It is time to put the John McCain myth to rest.
For years, the national media and a gullible grass-roots following have glorified McCain as a man of integrity who deals in “straight talk.” They have promoted his image as a hero who fought bravely for his country in Vietnam and who is now fighting to save politics from corruption by special interests.
I don’t dispute McCain’s war record. In Vietnam, he endured beatings and torture for the sake of his country. But the hero has since become a traitor. Today, for the sake of his own populist self-aggrandizement, McCain is betraying one of his country’s most basic principles: the freedom of political expression.
The most obvious form of this betrayal is McCain’s proposed ban on political ads by independent groups within 60 days of an election.
What does this mean? Imagine that it is Oct. 1, 2002, and John McCain is running for re-election. You and a group of like-minded friends pool together your money to buy a television spot in Phoenix saying “Don’t Vote for John McCain.” Under the McCain-Feingold bill, you would be breaking the law.
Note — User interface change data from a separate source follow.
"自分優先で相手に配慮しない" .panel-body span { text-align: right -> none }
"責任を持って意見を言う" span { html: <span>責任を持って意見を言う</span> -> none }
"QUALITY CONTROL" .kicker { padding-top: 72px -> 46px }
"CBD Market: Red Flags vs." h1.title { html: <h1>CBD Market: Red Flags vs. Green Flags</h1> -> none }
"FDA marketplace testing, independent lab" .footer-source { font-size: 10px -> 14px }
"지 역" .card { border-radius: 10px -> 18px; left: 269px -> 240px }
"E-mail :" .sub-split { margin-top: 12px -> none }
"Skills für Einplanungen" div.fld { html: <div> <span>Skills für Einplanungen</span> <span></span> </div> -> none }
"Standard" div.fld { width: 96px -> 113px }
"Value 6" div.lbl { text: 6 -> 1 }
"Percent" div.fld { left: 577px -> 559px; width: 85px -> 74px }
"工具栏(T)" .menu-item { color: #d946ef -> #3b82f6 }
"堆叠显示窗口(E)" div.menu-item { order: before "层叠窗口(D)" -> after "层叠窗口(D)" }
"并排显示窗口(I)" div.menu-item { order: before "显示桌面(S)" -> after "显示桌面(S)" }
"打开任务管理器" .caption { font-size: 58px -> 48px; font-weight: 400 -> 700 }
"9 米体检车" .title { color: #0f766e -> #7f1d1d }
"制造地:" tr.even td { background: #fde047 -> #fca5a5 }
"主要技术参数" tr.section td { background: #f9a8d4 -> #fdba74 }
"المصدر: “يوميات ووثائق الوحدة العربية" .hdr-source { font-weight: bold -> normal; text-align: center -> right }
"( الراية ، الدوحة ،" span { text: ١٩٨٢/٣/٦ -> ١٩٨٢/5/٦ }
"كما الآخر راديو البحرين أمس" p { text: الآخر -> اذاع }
When asked whether this would suppress free speech, McCain and his followers glibly assert that “money is not speech.” But how can you have the right to speak — unless you have the right to use your own money and resources to broadcast your ideas? That’s like telling a publisher he can print whatever he wants — so long as he doesn’t spend money to buy printing presses.
The most brazen aspect of this proposal is the fact that McCain would suppress political speech specifically in an election season — precisely when a citizen’s freedom to express his political views is most crucially needed. Such a provision is patently unconstitutional — and patently un-American.
But McCain doesn’t stop there. He was adamantly opposed to any increase in “hard money” limits on direct contributions to candidates, and he managed to cut the proposed increase by half. It is well known that hard money limits — set at $1,000 in 1974 and never increased despite decades of inflation — favor incumbents, who have built up extensive fund-raising networks. Maverick challengers, who rely on a smaller pool of donors, are starved out.
But what if a challenger is wealthy enough to finance his own campaign? McCain-Feingold has that covered, too. In that case, the incumbent’s contribution limits are lifted to $6,000, helping him stave off the challenger.
And then, as icing on the cake, McCain led our public-spirited senators in voting themselves a new government-enforced discount on television advertising time.
McCain says that campaign finance reform is needed to safeguard the integrity of our politicians. It looks more as if it is intended to safeguard their political careers by shutting out challengers and muzzling independent critics.
McCain’s tactics are as dubious as his goals. He has demanded that his whole package of campaign finance controls be “severable” — that is, if one part of the bill is struck down by the courts, the others will remain. So this avatar of integrity is asking his fellow senators to pass a bill whose exact content they cannot know, since it is almost certain to be revised by the Supreme Court.
Consider also the collateral damage from McCain’s crusade. For the past two weeks, McCain’s quest for campaign finance controls has sidelined a tax cut proposal that is an important step toward curbing the growth of government.
This is a crucial time. The Democrats are in full disarray on taxes, as demonstrated by their appeal to such lame counter-proposals as a one-time tax rebate — a failed idea resurrected from the failed Carter administration.
Now is the time for Senate Republicans to push president Bush’s tax cut. Instead, McCain is handing Bush a political booby-trap. If he vetoes McCain-Feingold — as he should — Bush risks being pilloried as a lackey of special interests. Bush should have the courage to face down this slander and reject McCain-Feingold as unconstitutional. But the damage will still be done — and McCain’s fellow Republicans should remember it.
Jack Wakeland summed it up best last year in an article in my magazine, The Intellectual Activist. McCain, he wrote, “has raised every conceivable concern about constituents’ improper influence over their government, while expressing little or no concern about the government’s improper power over its constituents.”
That is McCain’s act of treason. He fought for liberty in Vietnam — only to fight against liberty in the Senate.